With slots debate raging, Pimlico meet opens today

Horse Racing

March 31, 2004|By Tom Keyser | Tom Keyser,SUN STAFF

Racing returns to Pimlico Race Course today for the state's marquee meet, but racing's eyes are elsewhere. People involved in racing are consumed by what's happening in Annapolis with legislation authorizing slot machines.

"It's all anybody's thinking about right now," said Linda Albert, a trainer based at Bowie.

Albert joined many of her colleagues at a rally yesterday in Annapolis, where they expressed support for slots as a boost to racing. She said she has already lost horses because their owners moved them to states where purses are subsidized by slot machines.

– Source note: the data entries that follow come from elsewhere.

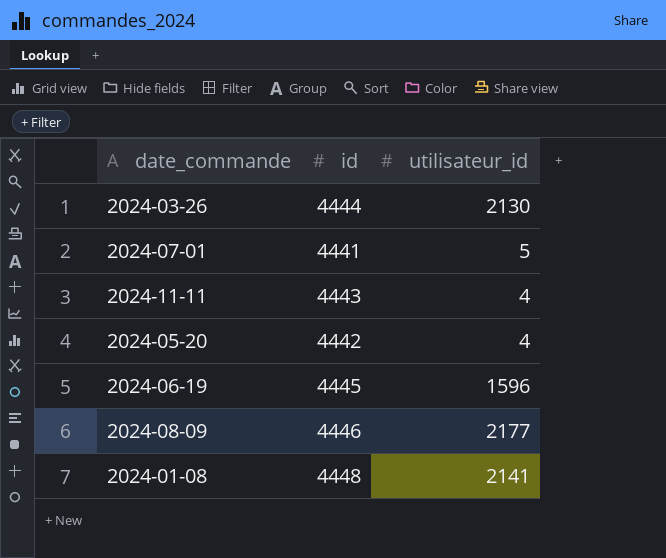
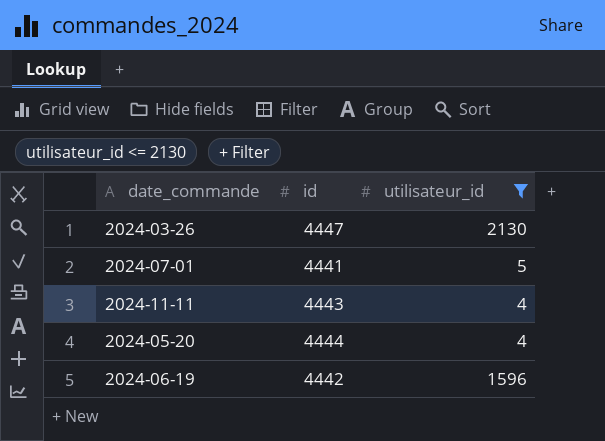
filter: none -> utilisateur_id <= 2130
2024-03-26 | id: 4444 -> 4447
2024-05-20 | id: 4442 -> 4444
2024-06-19 | id: 4445 -> 4442

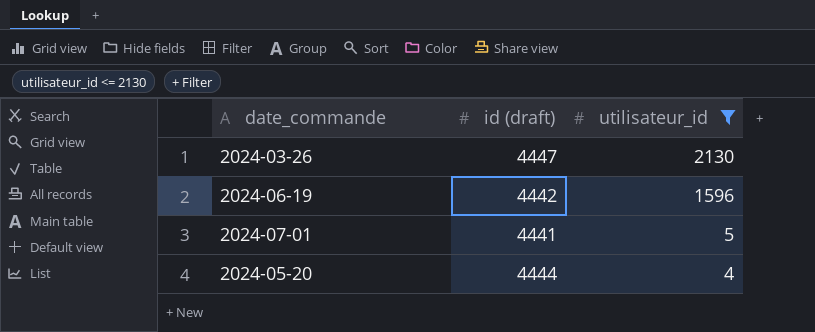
row order: none -> utilisateur_id descending
column name: id -> id (draft)
row 2024-11-11: 4443 | 4 -> none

"The owners live in Maryland, and they want to race here," Albert said. "But they see what's happening to purses at Charles Town and Delaware Park. I guess without slots Maryland racing would keep muddling along, but it's going to be hard for many of us to stay if we keep racing for less and less money."

The state's thoroughbred tracks have cut purses and slashed stakes, but the Pimlico spring meet represents the best of what remains of Maryland racing. The 10-week meet features 26 stakes races worth $3,825,000, including two of the state's Grade I stakes: the $500,000 Pimlico Special and the $1 million Preakness, the middle jewel of the Triple Crown.

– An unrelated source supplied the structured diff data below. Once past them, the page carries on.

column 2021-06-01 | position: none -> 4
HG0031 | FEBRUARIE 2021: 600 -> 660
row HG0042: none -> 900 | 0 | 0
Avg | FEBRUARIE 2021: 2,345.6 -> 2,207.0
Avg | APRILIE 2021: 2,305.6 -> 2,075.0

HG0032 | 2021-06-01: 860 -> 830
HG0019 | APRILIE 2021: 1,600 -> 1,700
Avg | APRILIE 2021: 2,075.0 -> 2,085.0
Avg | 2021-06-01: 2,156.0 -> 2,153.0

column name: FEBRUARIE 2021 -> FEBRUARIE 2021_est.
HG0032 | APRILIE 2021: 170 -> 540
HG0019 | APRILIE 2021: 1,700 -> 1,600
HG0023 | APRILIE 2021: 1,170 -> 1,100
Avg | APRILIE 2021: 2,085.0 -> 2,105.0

Half of the 26 stakes will take place on two days - five on May 14, Pimlico Special day, and eight on May 15, Preakness day. The Pimlico Special is expected to showcase Funny Cide, winner of last year's Kentucky Derby and Preakness.

The Pimlico meet is also expected to feature the return of the Laurel-based Magic Weisner, runner-up in the 2002 Preakness. Nancy Alberts, his trainer, owner, breeder and exercise rider, said the 5-year-old gelding, sidelined by a near-fatal case of West Nile virus, is a workout or two away from a race.

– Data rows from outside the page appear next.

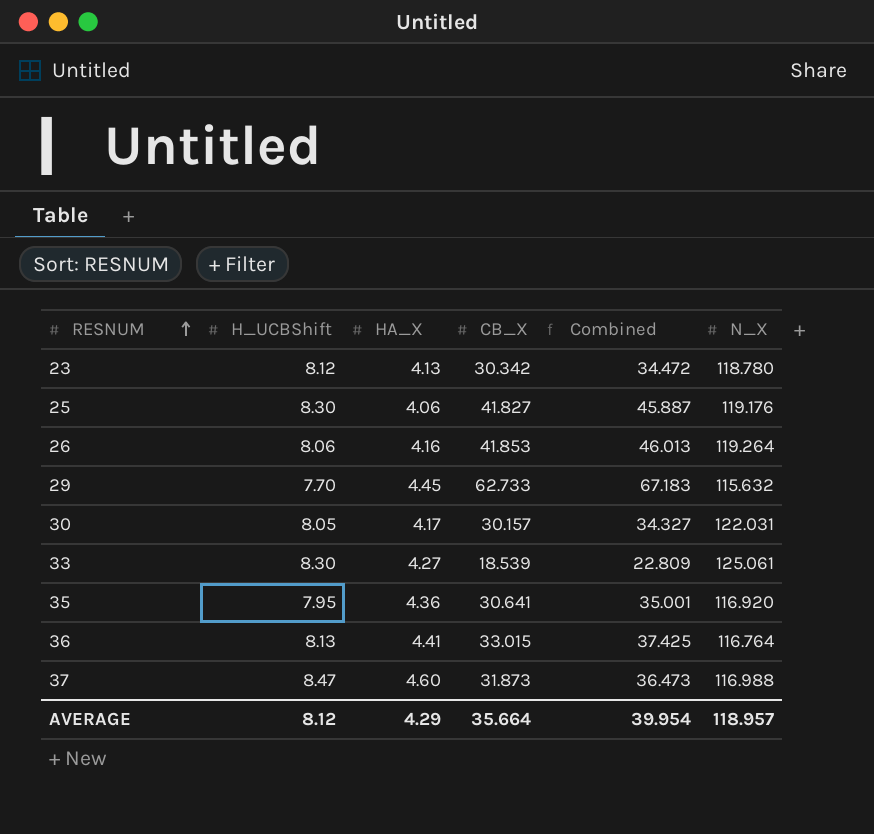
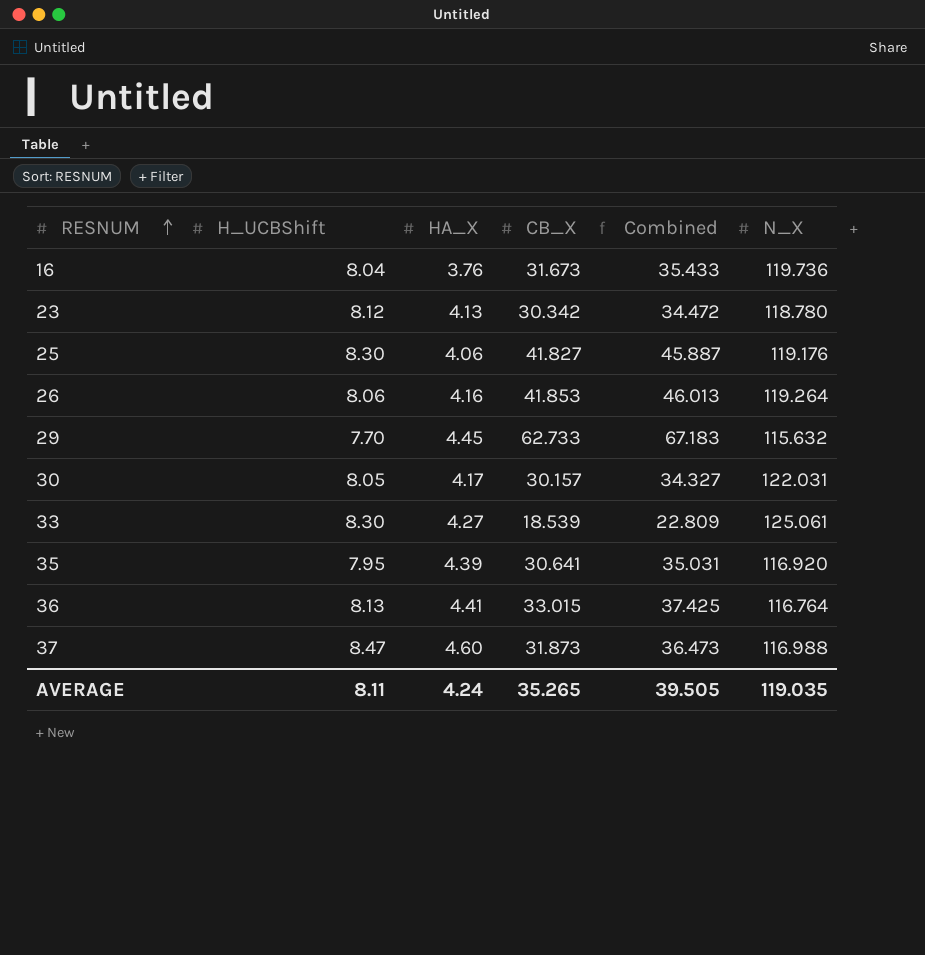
row 16: none -> 8.04 | 3.76 | 31.673 | 35.433 | 119.736
35 | HA_X: 4.36 -> 4.39
35 | Combined: 35.001 -> 35.031
AVERAGE | H_UCBShift: 8.12 -> 8.11
AVERAGE | HA_X: 4.29 -> 4.24
AVERAGE | CB_X: 35.664 -> 35.265
AVERAGE | Combined: 39.954 -> 39.505
AVERAGE | N_X: 118.957 -> 119.035

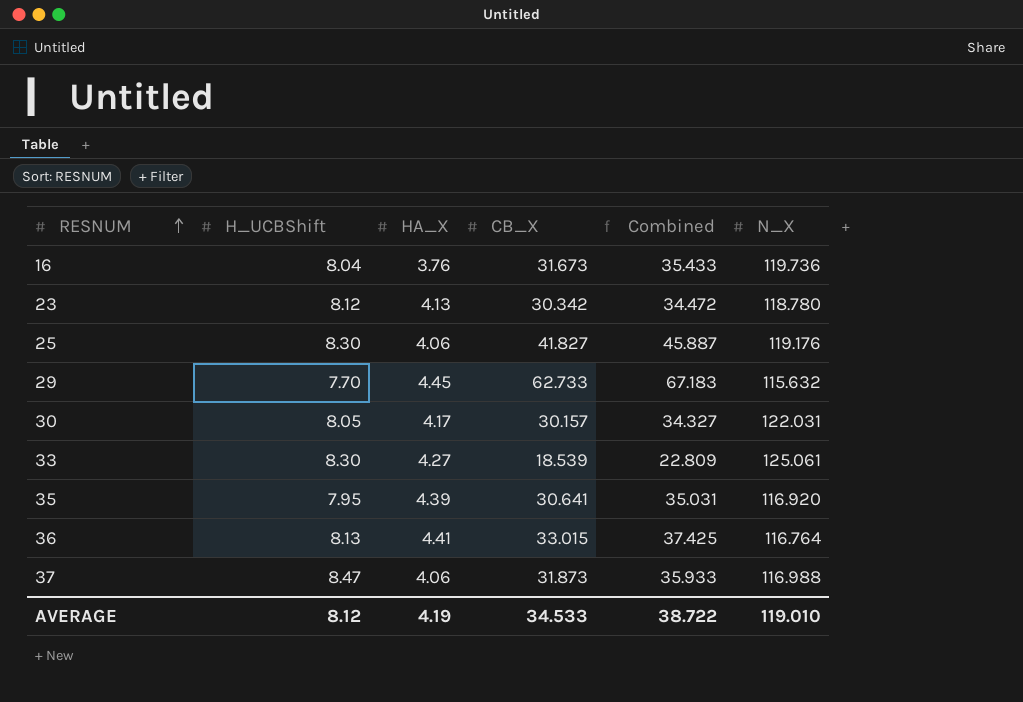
row 26: 8.06 | 4.16 | 41.853 | 46.013 | 119.264 -> none
37 | HA_X: 4.60 -> 4.06
37 | Combined: 36.473 -> 35.933
AVERAGE | H_UCBShift: 8.11 -> 8.12
AVERAGE | HA_X: 4.24 -> 4.19
AVERAGE | CB_X: 35.265 -> 34.533
AVERAGE | Combined: 39.505 -> 38.722
AVERAGE | N_X: 119.035 -> 119.010

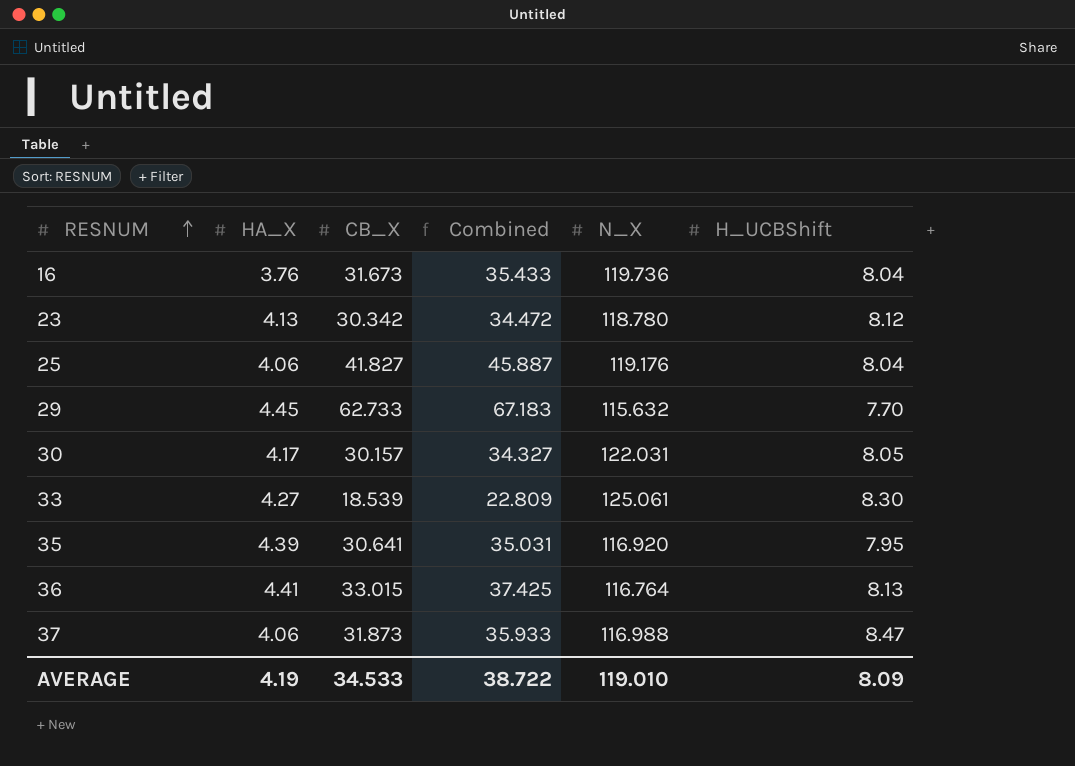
column H_UCBShift | position: 2 -> 6
25 | H_UCBShift: 8.30 -> 8.04
AVERAGE | H_UCBShift: 8.12 -> 8.09

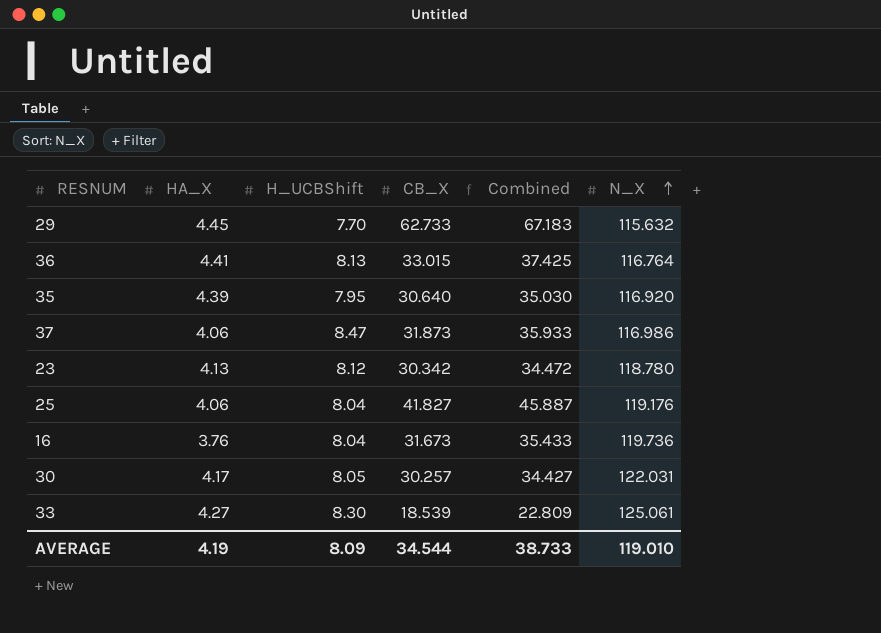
row order: RESNUM ascending -> N_X ascending
column H_UCBShift | position: 6 -> 3
35 | CB_X: 30.641 -> 30.640
35 | Combined: 35.031 -> 35.030
37 | N_X: 116.988 -> 116.986
30 | CB_X: 30.157 -> 30.257
30 | Combined: 34.327 -> 34.427
AVERAGE | CB_X: 34.533 -> 34.544
AVERAGE | Combined: 38.722 -> 38.733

For the first time, Preakness tickets are available online at www.ticketmaster.com. Today, patrons won't need tickets, as opening day features free admission, free Pimlico programs and $1 selected concessions. After today, Wednesday and Thursday admissions will be half price ($1.50).

On Saturday, the first 4,000 patrons will receive a Pimlico hat. Two weeks later, on April 17, the inaugural $150,000 Jim McKay Breeders' Cup Handicap will take place along with the $100,000 Federico Tesio Stakes. The Tesio is expected to feature the Albert-trained Water Cannon, who has won four straight races after losing his first six. The Tesio would be a steppingstone to the Preakness.

"I hope he's good enough," Albert said. "We'll find out in the next couple of weeks."